Speed up or measure progress of the network profiling/building phase

Description

Note: this question applies to any ONNX model so I’m not providing one here.

When building a network, the profiling step can take a lot of time to benchmark different tactics and algorithms on the machine’s hardware configuration. This makes deploying a model to a client’s machine not ideal since our users may have to wait a variable amount of time. Thus:

  1. In general, are there any tips & tricks for speeding up this process?
  2. Is there a reliable way of measuring the progress of the profiling process? One possible route is to inspect the verbose logs and count % of layers completed, but that may not be an accurate measurement.
  3. Per the section on compatibility of serialized engines, TensorRT has a way to check if a pre-built model may be compatible with the current hardware. Are these checks available somewhere as a library/API call? We’d like to consider hosting several versions of the model optimized for different setups and use these checks to load the one most likely to be compatible.

Environment

TensorRT Version: 8.2.2.1
GPU Type: Variable
Nvidia Driver Version: Variable
CUDA Version: 11.6
CUDNN Version: 8
Operating System + Version: Ubuntu 20.04, Windows 10
Python Version (if applicable):
TensorFlow Version (if applicable):
PyTorch Version (if applicable):
Baremetal or Container (if container which image + tag):

Hi,

Request you to share the model, script, profiler, and performance output if not shared already so that we can help you better.

Alternatively, you can try running your model with trtexec command.

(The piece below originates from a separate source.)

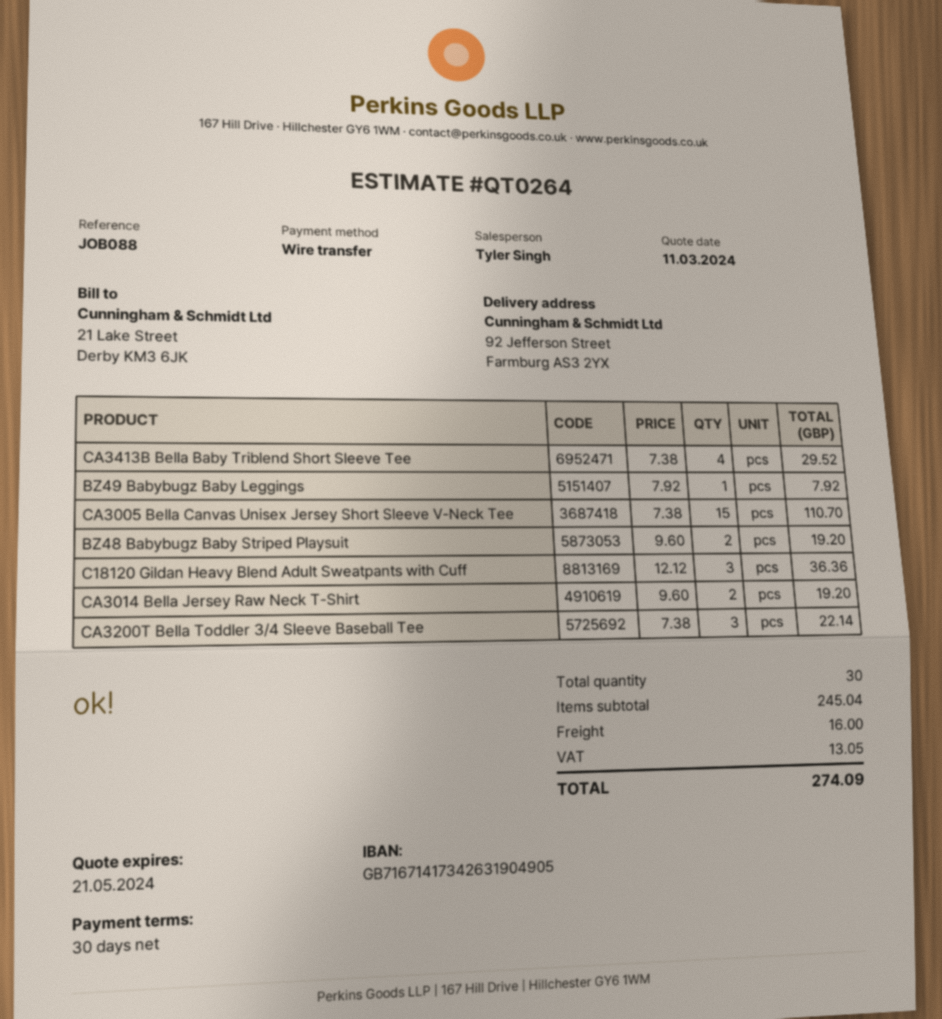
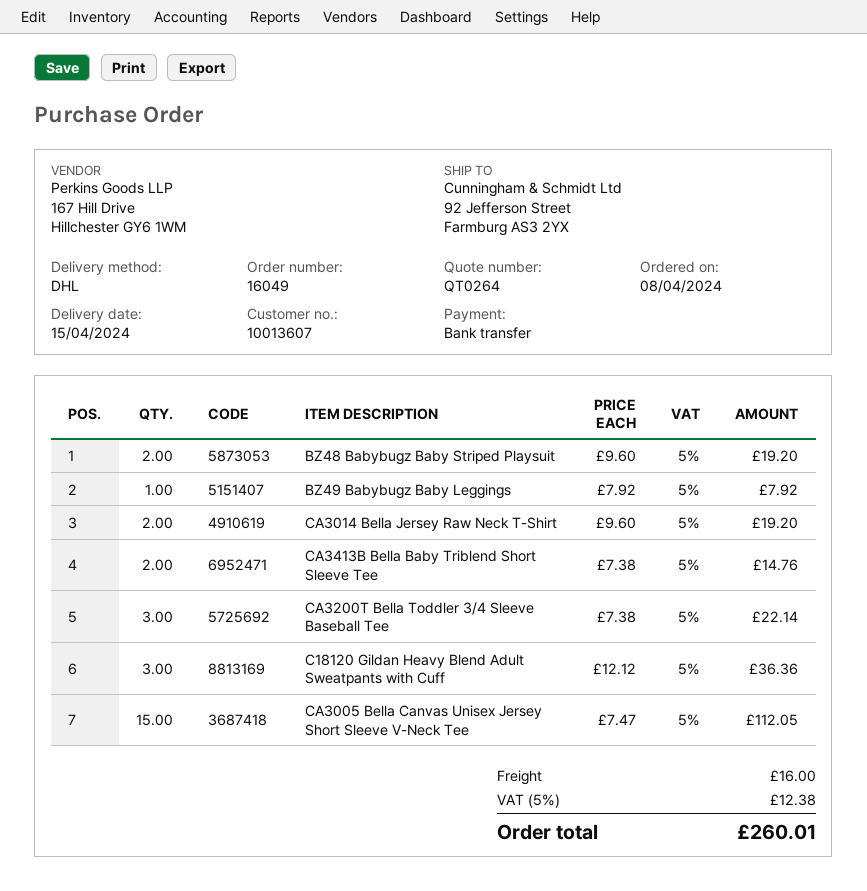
CA3413B Bella Baby Triblend Short Sleeve Tee: 4 x 7.38 = 29.52 -> 2 x 7.38 = 14.76
CA3005 Bella Canvas Unisex Jersey Short Sleeve V-Neck Tee: 15 x 7.38 = 110.70 -> 15 x 7.47 = 112.05
tax: 13.05 -> 12.38
total: 274.09 -> 260.01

While measuring the model performance, make sure you consider the latency and throughput of the network inference, excluding the data pre and post-processing overhead.
Please refer to the below links for more details:
https://docs.nvidia.com/deeplearning/tensorrt/archives/tensorrt-803/best-practices/index.html#measure-performance

https://docs.nvidia.com/deeplearning/tensorrt/archives/tensorrt-803/best-practices/index.html#model-accuracy

Thanks!

Hi, the question is applicable to all models and so I’m looking for solutions/practices that can be applied generally. The profiling performance I’m referring to can be reproduced with trtexec command. If a specific model is still needed, one can e.g. use any of these ResNet ones.

Also, to clarify the question further, it’s not about the inference performance but rather about the time it takes TensorRT to profile a network during the building phase.

For (1), we can try to use the timing cache.
For (2) and (3), we don’t have those APIs or plans yet.

Thank you.